Dan Friel

Personal information
- Full name: Daniel Friel
- Date of birth: 1860
- Place of birth: Bonhill, Scotland
- Date of death: July 15, 1911 (aged 50-51)
- Place of death: Glasgow, Scotland
- Position: Utility player

Senior career*
- Years: Team / Apps / (Gls)
- 1882: Vale of Leven / ? / (?)
- 1883: Accrington / – / (–)
- 1883–1889: Burnley / 27 / (1)
- 1890: Nelson / ? / (?)
- 1891: Vale of Leven / ? / (?)

= Dan Friel =

Scottish footballer (1860–1911)

Daniel Friel (1860–1911) was a Scottish professional footballer who played as a centre half. He started his career in his native Scotland with Vale of Leven before moving to England to join Accrington in 1883. Later that year, Friel was signed by nearby Burnley and he made his debut for the club in the friendly match against Witton on 10 November 1883. However, the game was abandoned at half-time after the visitors refused to play in the heavy rain despite being a goal ahead. Friel scored his first goals for Burnley in the 5–0 win against Eagley two weeks later. Over the following seasons, he became an integral member of the Burnley team and was part of the side that won the Hospital Cup in 1884 and 1886. In the 1886 final, he netted the second goal in a 2–0 win over local rivals Padiham.

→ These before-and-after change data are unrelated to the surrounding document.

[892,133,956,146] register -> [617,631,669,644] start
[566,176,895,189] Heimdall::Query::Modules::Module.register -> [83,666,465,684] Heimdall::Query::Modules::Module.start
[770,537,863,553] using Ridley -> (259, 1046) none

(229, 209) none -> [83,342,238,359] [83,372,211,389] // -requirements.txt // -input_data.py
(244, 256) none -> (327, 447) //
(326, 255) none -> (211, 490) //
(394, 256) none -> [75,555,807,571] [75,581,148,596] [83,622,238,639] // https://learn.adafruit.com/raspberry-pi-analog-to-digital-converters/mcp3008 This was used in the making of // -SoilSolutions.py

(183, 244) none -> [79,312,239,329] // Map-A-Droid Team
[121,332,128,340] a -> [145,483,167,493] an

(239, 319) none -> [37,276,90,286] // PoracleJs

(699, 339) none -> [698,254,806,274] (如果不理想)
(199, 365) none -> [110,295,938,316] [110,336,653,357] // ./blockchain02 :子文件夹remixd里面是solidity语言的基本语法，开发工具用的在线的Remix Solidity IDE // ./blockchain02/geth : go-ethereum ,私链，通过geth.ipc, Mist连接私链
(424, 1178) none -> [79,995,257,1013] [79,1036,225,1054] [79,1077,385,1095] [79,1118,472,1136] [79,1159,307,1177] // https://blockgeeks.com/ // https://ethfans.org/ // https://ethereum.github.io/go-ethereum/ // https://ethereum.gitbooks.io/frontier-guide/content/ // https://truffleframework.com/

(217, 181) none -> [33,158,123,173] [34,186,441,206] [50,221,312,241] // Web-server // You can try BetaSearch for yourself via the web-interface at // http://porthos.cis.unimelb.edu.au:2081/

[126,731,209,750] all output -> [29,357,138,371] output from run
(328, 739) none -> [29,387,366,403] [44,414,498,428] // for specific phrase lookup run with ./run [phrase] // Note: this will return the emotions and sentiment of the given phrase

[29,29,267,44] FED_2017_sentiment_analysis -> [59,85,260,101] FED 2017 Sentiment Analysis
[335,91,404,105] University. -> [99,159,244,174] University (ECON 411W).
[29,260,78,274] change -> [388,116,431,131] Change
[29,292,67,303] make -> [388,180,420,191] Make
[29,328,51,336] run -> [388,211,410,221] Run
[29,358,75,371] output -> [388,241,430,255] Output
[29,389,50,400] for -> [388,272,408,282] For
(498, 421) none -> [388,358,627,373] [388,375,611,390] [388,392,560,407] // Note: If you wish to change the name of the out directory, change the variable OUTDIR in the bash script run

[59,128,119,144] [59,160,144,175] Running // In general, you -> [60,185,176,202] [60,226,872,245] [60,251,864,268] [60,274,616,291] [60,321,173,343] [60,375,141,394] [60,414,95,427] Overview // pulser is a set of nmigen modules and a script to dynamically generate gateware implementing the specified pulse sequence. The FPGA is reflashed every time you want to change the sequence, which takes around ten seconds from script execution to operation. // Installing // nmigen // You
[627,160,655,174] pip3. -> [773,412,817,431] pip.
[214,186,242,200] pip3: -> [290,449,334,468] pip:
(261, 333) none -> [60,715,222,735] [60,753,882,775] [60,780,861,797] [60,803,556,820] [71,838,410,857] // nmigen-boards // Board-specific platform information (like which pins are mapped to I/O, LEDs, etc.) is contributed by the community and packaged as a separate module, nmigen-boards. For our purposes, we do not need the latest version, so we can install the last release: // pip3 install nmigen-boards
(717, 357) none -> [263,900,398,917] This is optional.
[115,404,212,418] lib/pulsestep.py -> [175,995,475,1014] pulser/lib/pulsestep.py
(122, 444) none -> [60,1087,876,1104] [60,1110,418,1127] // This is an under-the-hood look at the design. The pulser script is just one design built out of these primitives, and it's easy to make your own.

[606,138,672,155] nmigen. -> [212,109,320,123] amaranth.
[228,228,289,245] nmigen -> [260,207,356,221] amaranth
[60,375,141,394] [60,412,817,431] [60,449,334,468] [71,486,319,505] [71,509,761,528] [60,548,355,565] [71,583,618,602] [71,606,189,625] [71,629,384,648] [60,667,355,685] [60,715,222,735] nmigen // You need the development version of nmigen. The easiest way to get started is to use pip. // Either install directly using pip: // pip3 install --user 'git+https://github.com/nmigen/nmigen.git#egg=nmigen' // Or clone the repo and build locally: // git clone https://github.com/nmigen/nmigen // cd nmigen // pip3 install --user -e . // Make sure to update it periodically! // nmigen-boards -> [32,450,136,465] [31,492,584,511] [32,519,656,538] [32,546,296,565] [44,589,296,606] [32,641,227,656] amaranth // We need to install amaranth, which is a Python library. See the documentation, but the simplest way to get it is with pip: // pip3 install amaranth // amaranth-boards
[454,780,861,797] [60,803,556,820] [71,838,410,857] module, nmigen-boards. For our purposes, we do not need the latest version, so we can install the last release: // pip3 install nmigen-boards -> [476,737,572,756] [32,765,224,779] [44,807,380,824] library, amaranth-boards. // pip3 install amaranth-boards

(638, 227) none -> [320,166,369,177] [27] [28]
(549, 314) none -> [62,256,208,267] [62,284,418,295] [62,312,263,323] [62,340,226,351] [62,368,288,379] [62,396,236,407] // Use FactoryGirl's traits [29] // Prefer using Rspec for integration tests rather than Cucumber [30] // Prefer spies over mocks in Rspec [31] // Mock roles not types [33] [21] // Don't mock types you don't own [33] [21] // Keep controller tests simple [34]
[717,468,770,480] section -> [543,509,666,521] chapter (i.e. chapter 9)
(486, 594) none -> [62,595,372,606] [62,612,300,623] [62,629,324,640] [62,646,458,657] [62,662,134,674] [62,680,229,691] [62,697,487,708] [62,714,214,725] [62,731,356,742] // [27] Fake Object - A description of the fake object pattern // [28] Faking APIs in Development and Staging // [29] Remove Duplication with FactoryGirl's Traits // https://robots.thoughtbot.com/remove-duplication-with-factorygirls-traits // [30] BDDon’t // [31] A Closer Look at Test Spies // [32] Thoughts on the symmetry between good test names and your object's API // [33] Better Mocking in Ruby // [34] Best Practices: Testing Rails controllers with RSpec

Friel scored the only hat-trick of his Burnley career on 29 November 1885 as Derby Midland were beaten 8–0 at Turf Moor. In May 1886, he was selected to represent a Burnley District select team in a match against Padiham to raise funds for the local hospital.

==1888-1889==
Relatively small in stature, but a very talented footballer, Danny Friel was the only ever-present in Burnley's side during the historic first season of League football in 1888–89. Burnley were one of the founding members of the Football League in 1888 and Friel remained one of the club's first-choice players as competitive football commenced.

Dannie Friel made his League debut on 8 September 1888, playing as a centre-half, at Deepdale, the home of Preston North End. Preston North End won the match 5–2.

On 20 October 1888 Dannie Friel was supplanted as Burnley' oldest League player by Thomas Midgley. Dannie Friel had been the oldest Burnley League player from 8 September 1888 to 20 October 1888.

Friel featured in all 22 of Burnley's league matches during the 1888–89 season. Playing as a centre-half in 21 appearances, he contributed to a Burnley defense that secured four clean sheets and limited the opposition to conceding only one goal in a match on two separate occasions. Dannie Friel was the only Burnley player to play in all 22 League games in season 1888-89.

On 5 October 1889, Friel scored his first Football League goal in the 2–6 home defeat to Aston Villa. The following month he announced that he was to leave Burnley, having played 27 league matches and scored one goal. In total, Friel had made more than 300 appearances for the club, many of them as team captain. After leaving Burnley, he returned to non-League football with Nelson.